Asymptotic Complexity

$O(n^2)$; however, it’s $O(n \log_2 n)$ on average

Source Code

Full Repo

Relevant Files:

Click here for build and run instructions

Exercises

  1. What is the asymptotic memory consumption of the quick sort algorithm?
    Answers (click to expand)

    Both answers are acceptable

    • $\Theta(1)$ - Quick sort is an in place sorting algorithm meaning that it sorts by swapping items within the given list. Therefore, the only additional memory required is the temporary variable used during a swap. - Strictly speaking, this answer is only partially correct; however, it’s acceptable given that this source does not cover stack memory usage with recursive algorithms.
    • $O(\log_2 n)$ - Quick sort is a recursive algorithm so, assuming a non-tail call optimized language, the stack grows with each recursive call.
  2. What is the result of removing lines 32 and 33 from the pseudo code considering:
    a. the end state
    b. runtime

    Answers (click to expand)
    1. The change has no effect on the end state of the data. It will continue to sort correctly.
    2. The loop starting at line 18 will suffer two superfluous comparison operations as lines 19 and 23 will evaluate to true at least once.
  3. Using the programming language of your choice, implement a quick sort function that accepts:
    Answers (click to expand)

    See the C implementation provided in the links below. Your implementation may vary significantly and still be correct.
    - quick_sort.h
    - quick_sort.c
    - quick_sort_test.c

  4. Instrument your quick sort function from the previous exercise to calculate the total number of copy and comparison operations. Next, sort the data contained in the sort.txt file and determine the total number of copy and comparison operations using a “pivot on first (index 0)” strategy.
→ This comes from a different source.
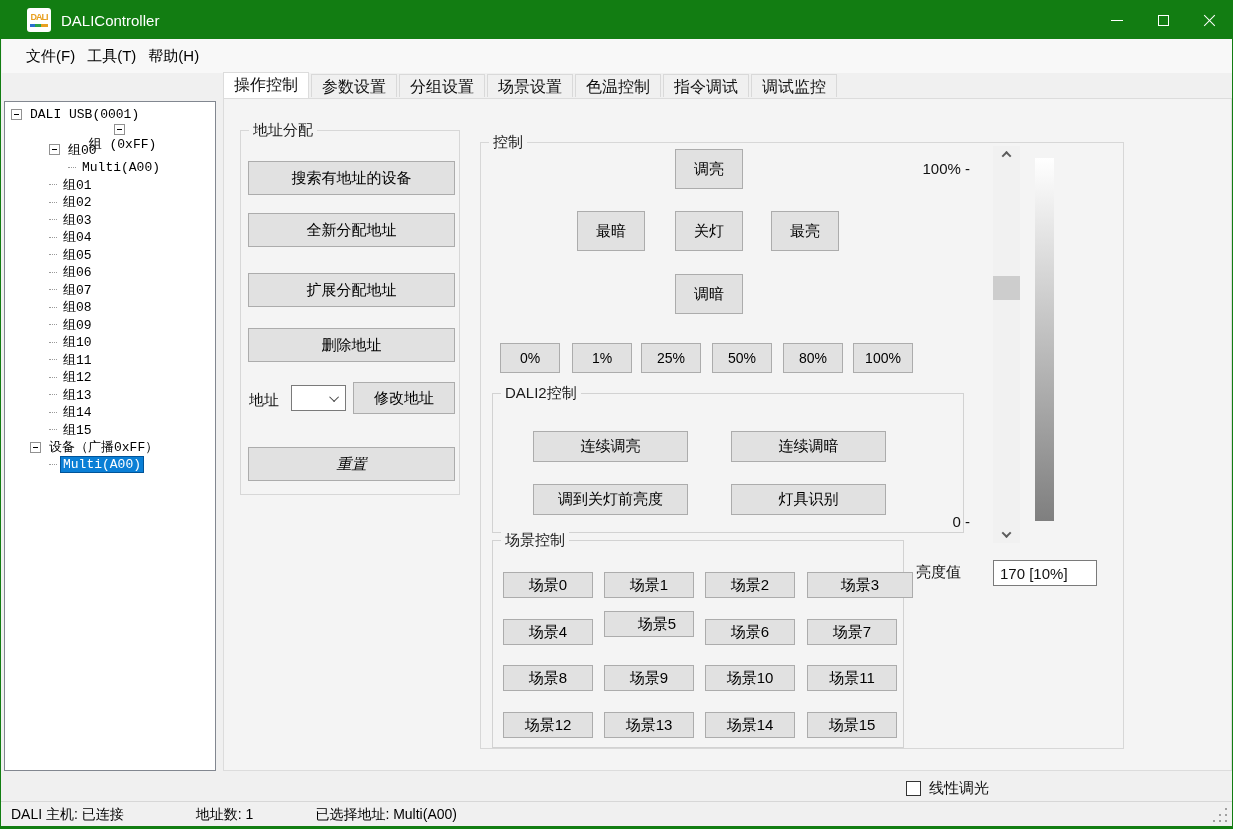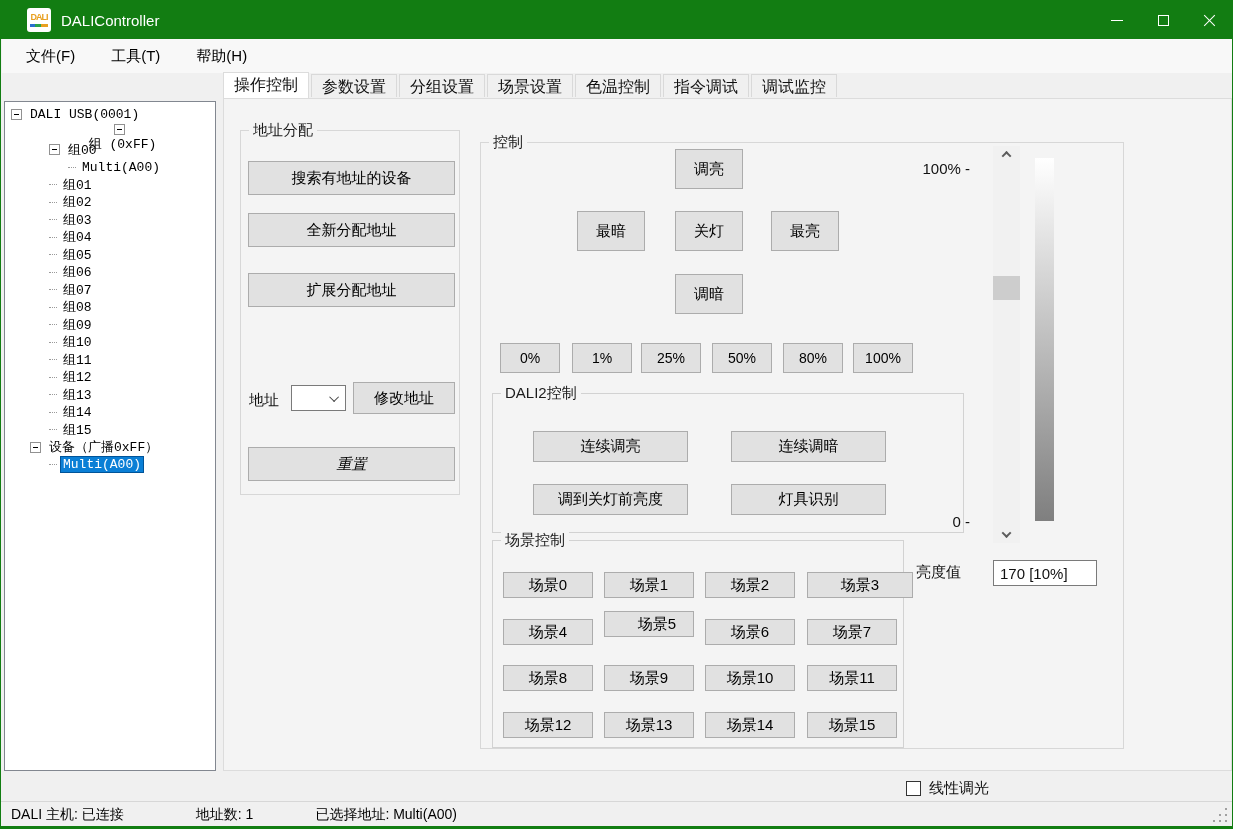"文件(F)" .menubar { gap: 24px -> none }
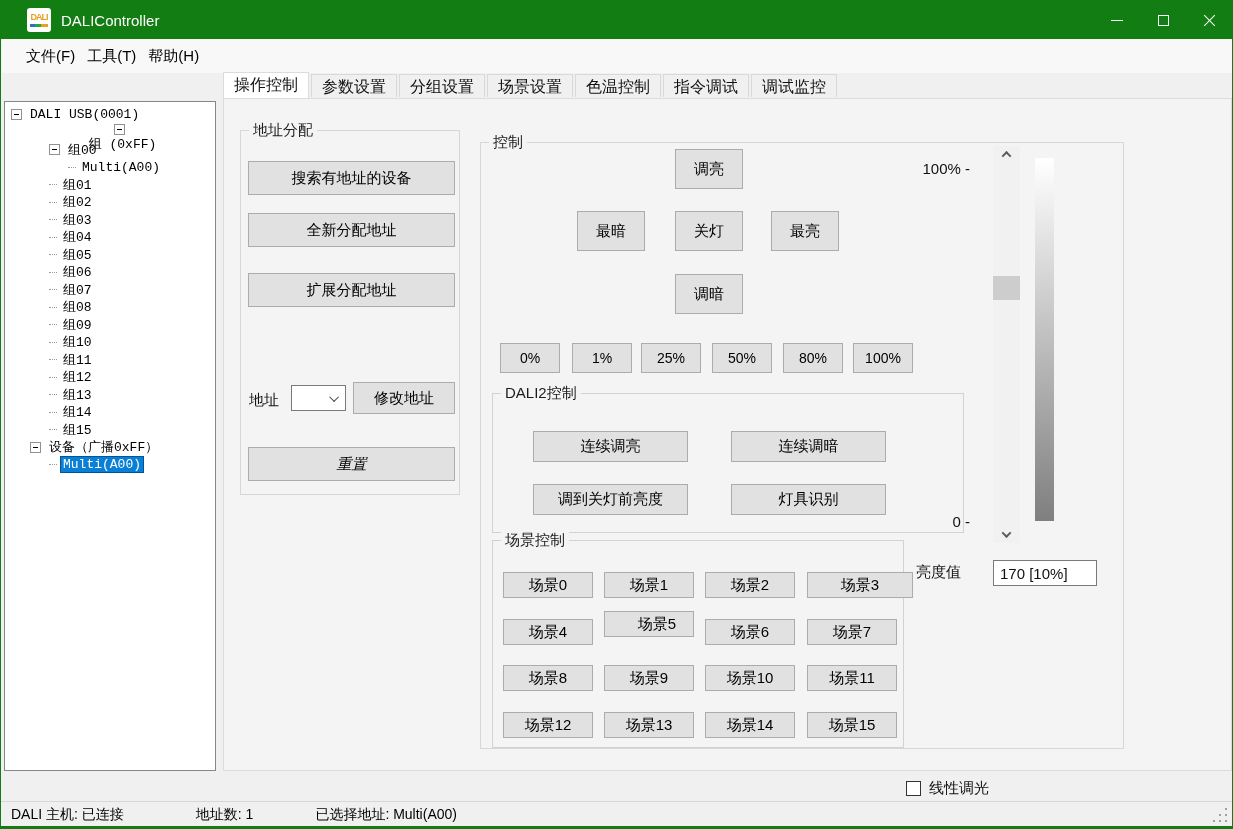"删除地址" button.win-btn { html: none -> <button>删除地址</button> }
    Answers (click to expand)

    See the C implementation provided in sort_implementation.c Your implementation may vary significantly and still be correct. The final output should be:

    Quick Sort: copy = 113,769 comparisons = 171,705 total = 285,474
    

    As a reference, here is how quick sort stacks up against the other sorting algorithms.

        Bubble Sort: copy = 71,844,390 comparisons = 49,988,559 total = 121,832,949
     Insertion Sort: copy = 23,968,128 comparisons = 23,958,117 total =  47,926,245
     Selection Sort: copy =     29,964 comparisons = 49,995,000 total =  50,024,964
         Merge Sort: copy =    133,616 comparisons =    120,473 total =     254,089
         Quick Sort: copy =    113,769 comparisons =    171,705 total =     285,474
    
  1. To be 100% accurate, the sorting primitives provided by most languages dynamically choose algorithms depending on the input data. C++ is a good example. Additionally, introsort, an evolution of quick sort, is far more prevalent nowadays. 

  2. Listen to the account in Mr. Hoare’s own words here: https://www.bl.uk/voices-of-science/interviewees/tony-hoare/audio/tony-hoare-inventing-quicksort 

  3. Some implementations partition around the last item rather than the first. In practice, the difference is inconsequential. 

  4. Ordinally superior items sort before ordinally inferior items. For instance, if the desired sort order is ascending, 1 is ordinally superior to 2. When sorting in descending order, 2 is ordinally superior to 1. 

  5. In 99% of cases, simplicity is better. However, the goal of this algorithm is to create an optimally performant general purpose sorting utility. The trade off of cognitive complexity for performance is justified in this case. 

  6. Data values are excluded to keep the examples simple. 

  7. Determining the median value in a list of unsorted data is, at best, an $O(n)$ operation. However, it’s not uncommon to determine the median value of the first, last, and middle elements in a list. See the PivotOnMedian function in the accompanying C code for an example. https://github.com/dalealleshouse/algorithms/blob/master/src/sorting/quick_sort.c 

  8. See section 7.4 on page 180 of Introduction to Algorithms, 3rd Edition by Thomas H. Cormen, Charles E. Leiserson, Ronald L. Rivest, and Clifford Stein for a proof of the average runtime. 

  9. For information about how the data was collected, see the Actual Run Times section of the Source Code page.